# Color of this doe?



## BoringGoat (Jul 27, 2011)

Okay, I know it's obvious I'm a newbie and sorry for all of the questions! 

I am stumped on this girl's color. She's not quite a caramel. She has no stripe down her back and no stripes on her face. She's also not quite white. I saw someone else call a similar looking color "white gold" but am not sure ... the photos make her look white, but it's actually more of a pearl color or an offwhite. She has very faint tan markings where her horns would be. Also, as you can see, slight black markings along the backs of her legs and in front of her udder.

Is she a poor excuse for a caramel? Or is she a light tan with shadow markings?


----------



## Calico Patch Farm (Mar 8, 2011)

What breed is she?


----------



## StaceyRosado (Oct 5, 2007)

is she a purebred or a mix breed?


----------



## BoringGoat (Jul 27, 2011)

I honestly don't know! She is a grade. The breeder had Pygmies and Nigerians. She claimed they were all Pygmies, but I know many of them were Nigis and she just didn't realize it. Colors were all over the place and many had blue eyes. 

My best guess was a Nigerian x Pygmy? She has a longer neck and slightly longer body than most of the purebred Pygmies I have seen. She is naturally polled, too. Then again, I am new to all of this, so my guess probably doesn't mean much LOL.


----------



## RowdyKidz (Apr 2, 2009)

Are you sure she is polled or was she disbudded? If she is polled then she is likely more Nigerian than Pygmy :thumb: 

Her coloring is almost that of a light caramel Pygmy except she's missing some of her dorsel stripes. She also seems a bit more dairy and not as short, stocky, and wide as a Pygmy should be but I'm pretty sure she's an ND/Pygmy cross. :thumb:


----------



## BoringGoat (Jul 27, 2011)

RowdyKidz said:


> Are you sure she is polled or was she disbudded? If she is polled then she is likely more Nigerian than Pygmy :thumb:


Positive! This breeder refused to disbud any kids. This was one of her breedings. In fact, that's why I bought her. We wanted a few does to add to the group that were polled. This girl and her sister, who looks even more dairy, are both polled.


----------



## StaceyRosado (Oct 5, 2007)

she probably has some sort of while overlay covering her caramel markings - but I really dont know for sure since you said she really isnt white


----------



## BoringGoat (Jul 27, 2011)

I can't quite describe the color. Probably the closest is off white, but a slight _VERY slight_ tan hue.


----------



## StaceyRosado (Oct 5, 2007)

I consider it like a cream


----------



## Calico Patch Farm (Mar 8, 2011)

Maybe a cream with black points? That's my best guess.


----------



## BoringGoat (Jul 27, 2011)

StaceyRoop said:


> I consider it like a cream


That's it! I just looked up the cream color and that is very accurate, only she has the additonal markings.

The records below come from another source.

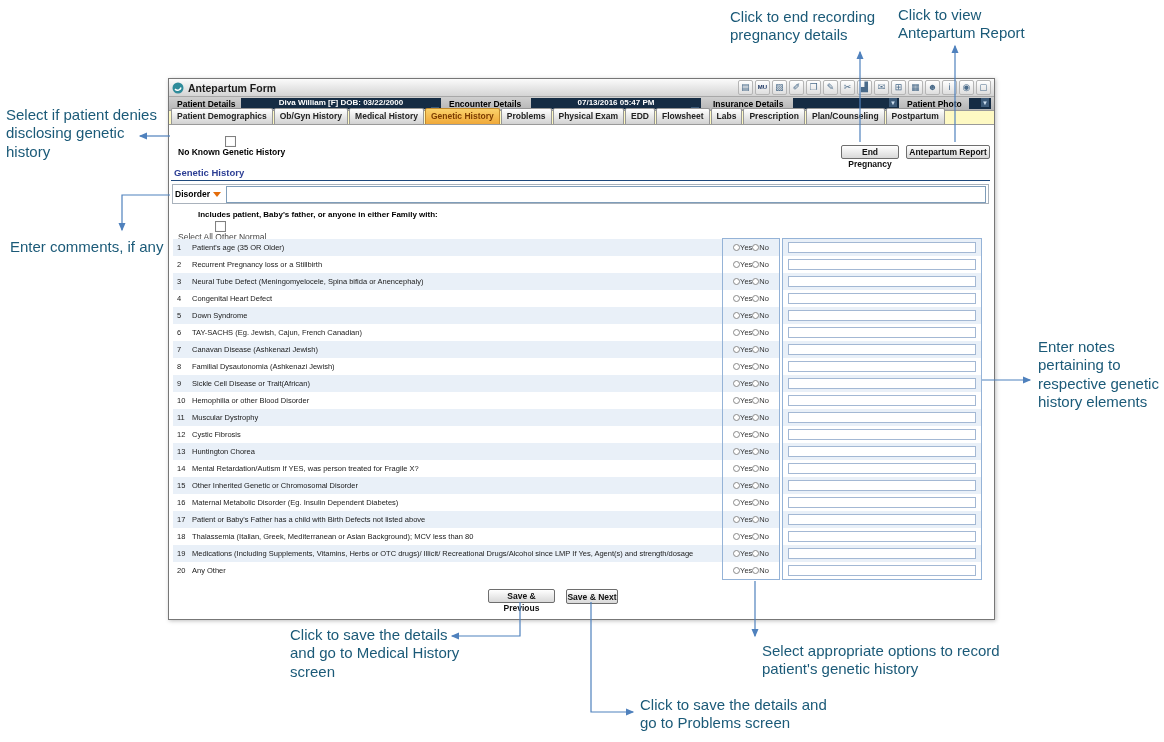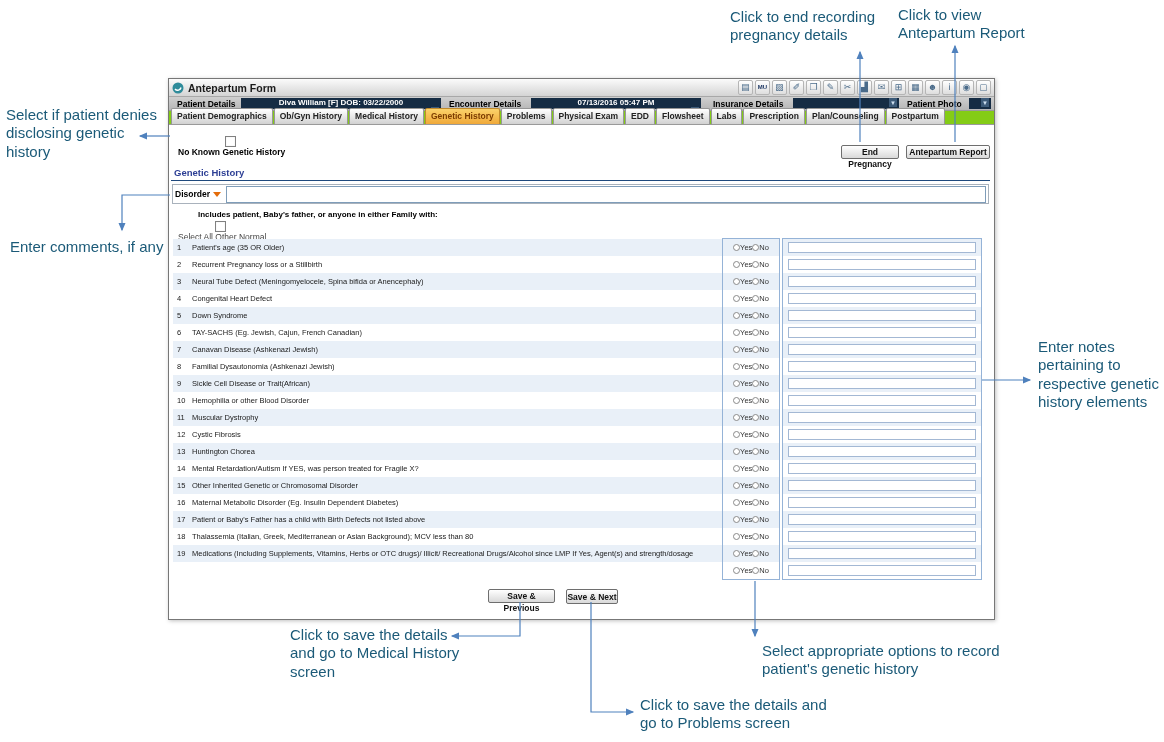--- a/index.html
+++ b/index.html
@@ -36,7 +36,7 @@
   .darr{margin-left:auto;background:#3c5a78;color:#cfe0f0;font-size:6px;height:9px;display:flex;align-items:center;padding:0 1px;}
   
   .tabbar{position:absolute;left:0;top:32px;width:100%;height:14px;box-sizing:border-box;
-          display:flex;align-items:flex-end;padding-left:2px;background:#84cc16;border-bottom:1px solid #9a9a9a;}
+          display:flex;align-items:flex-end;padding-left:2px;background:#fef9c3;border-bottom:1px solid #9a9a9a;}
   .tab{height:15px;line-height:15px;padding:0 5px;font-size:8.5px;font-weight:bold;color:#222;
        background:linear-gradient(#ffffff,#d2d2d2);border:1px solid #969696;border-bottom:none;
        border-radius:2px 2px 0 0;margin-right:1px;cursor:pointer;white-space:nowrap;}

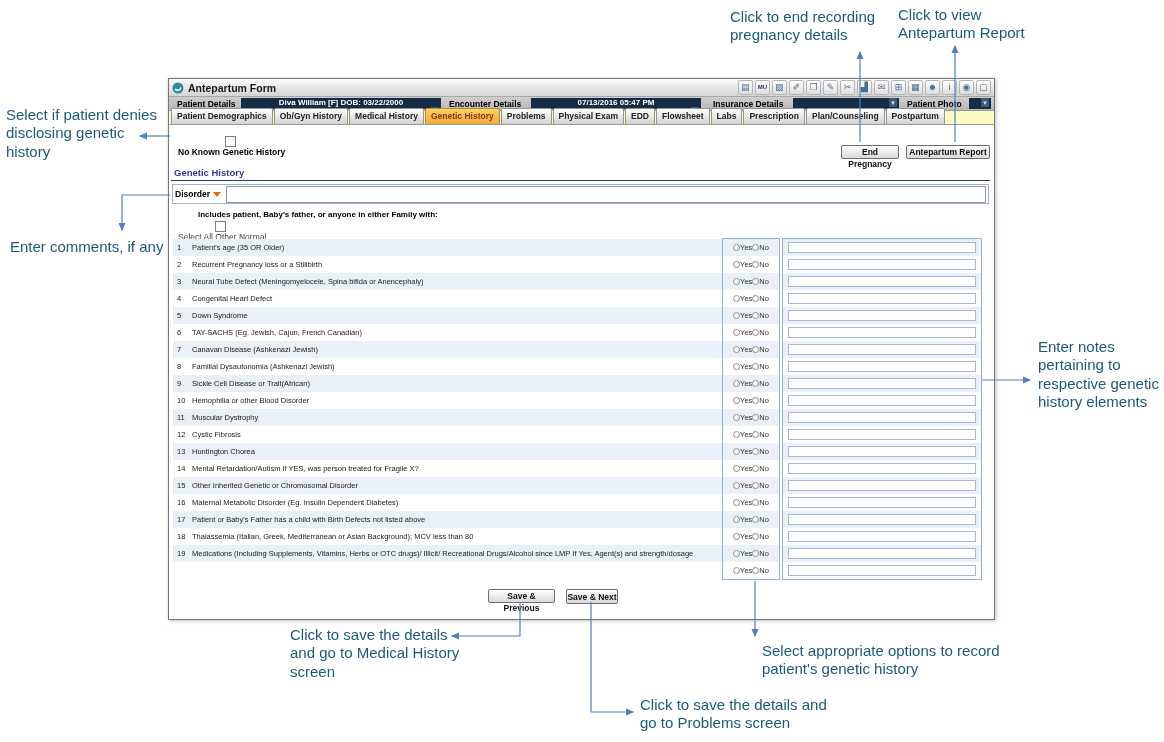--- a/index.html
+++ b/index.html
@@ -269,6 +269,10 @@
             <span class="num">19</span>
             <span class="lbl">Medications (Including Supplements, Vitamins, Herbs or OTC drugs)/ Illicit/ Recreational Drugs/Alcohol since LMP If Yes, Agent(s) and strength/dosage</span>
           </div>
+          <div class="row">
+            <span class="num">20</span>
+            <span class="lbl">Any Other</span>
+          </div>
         </div>
       <div id="yesno">
           <div class="yn-cell alt">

At least I don't have to keep calling her "off white" :leap:


----------



## BoringGoat (Jul 27, 2011)

Cream is a dilution, isn't it?


----------



## BoringGoat (Jul 27, 2011)

Could she be a light sable?


----------



## GotmygoatMTJ (Apr 25, 2009)

Shes got the markings for a carmel, just lacks the dorsal stripe. So maybe she is a Cream Carmel? And I don't think cream is a dilution, but then again, I'm not totally sure.

BTW I loooove your fence!


----------



## DavyHollow (Jul 14, 2011)

. . . . completely off topic, but she looks like a Mime in the second picture . . .  maybe you could put Mime as her color?    :laugh:


----------



## Calico Patch Farm (Mar 8, 2011)

If she really is a pygmy, then she is a light caramel.


----------